HOW TO COMPLETE THIS TASK
Copy out, exactly and with nothing else, the stretch of lines that starts at the line containing "- UAIR, acrónimo" and finishes at the end of the data.
(DATASET RECORDS begins)
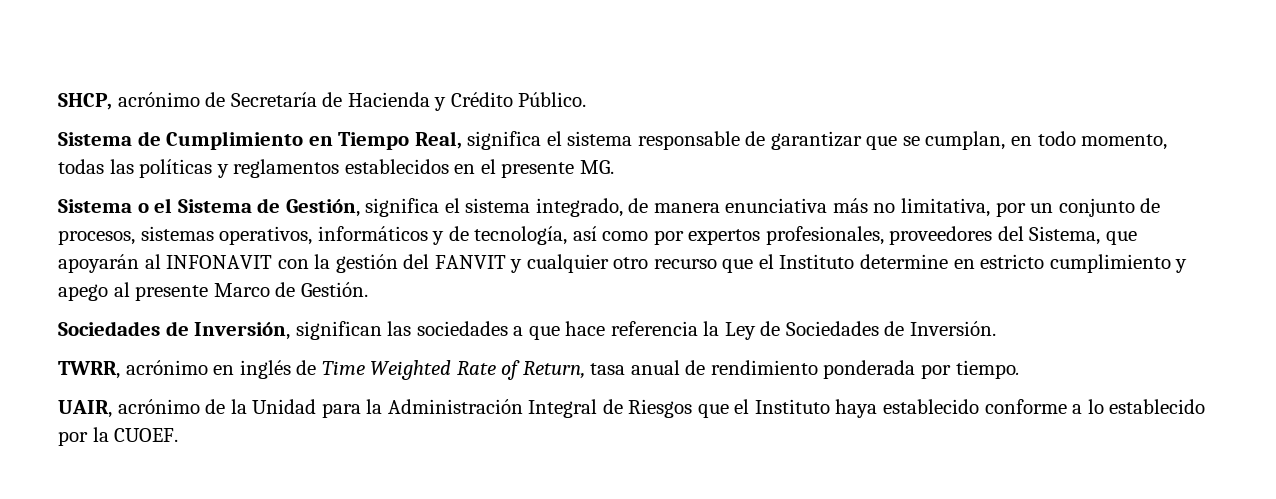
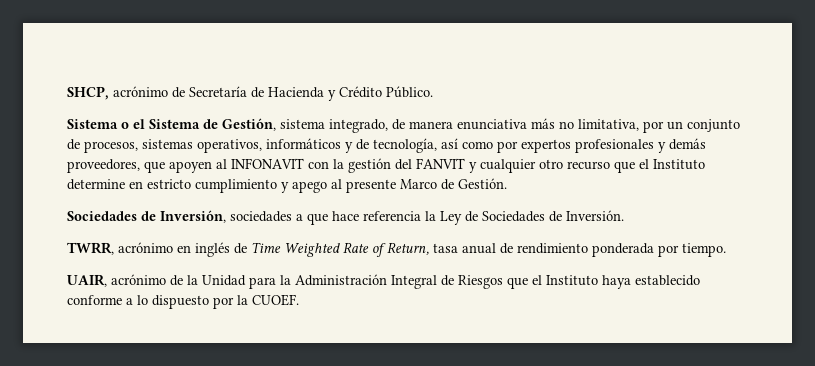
- Sistema de Cumplimiento en Tiempo Real, significa el sistema responsable de garantizar que se cumplan, en todo momento, todas las políticas y reglamentos establecidos en el presente MG.
- Sistema o el Sistema de Gestión, significa el sistema integrado, de manera enunciativa más no limitativa, por un conjunto de procesos, sistemas operativos, informáticos y de tecnología, así como por expertos profesionales, proveedores del Sistema, que apoyarán al INFONAVIT con la gestión del FANVIT y cualquier otro recurso que el Instituto determine en estricto cumplimiento y apego al presente Marco de Gestión.
+ Sistema o el Sistema de Gestión, sistema integrado, de manera enunciativa más no limitativa, por un conjunto de procesos, sistemas operativos, informáticos y de tecnología, así como por expertos profesionales y demás proveedores, que apoyen al INFONAVIT con la gestión del FANVIT y cualquier otro recurso que el Instituto determine en estricto cumplimiento y apego al presente Marco de Gestión.
- Sociedades de Inversión, significan las sociedades a que hace referencia la Ley de Sociedades de Inversión.
+ Sociedades de Inversión, sociedades a que hace referencia la Ley de Sociedades de Inversión.
- UAIR, acrónimo de la Unidad para la Administración Integral de Riesgos que el Instituto haya establecido conforme a lo establecido por la CUOEF.
+ UAIR, acrónimo de la Unidad para la Administración Integral de Riesgos que el Instituto haya establecido conforme a lo dispuesto por la CUOEF.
(DATASET RECORDS ends)
PROBLEM SOLUTION
- UAIR, acrónimo de la Unidad para la Administración Integral de Riesgos que el Instituto haya establecido conforme a lo establecido por la CUOEF.
+ UAIR, acrónimo de la Unidad para la Administración Integral de Riesgos que el Instituto haya establecido conforme a lo dispuesto por la CUOEF.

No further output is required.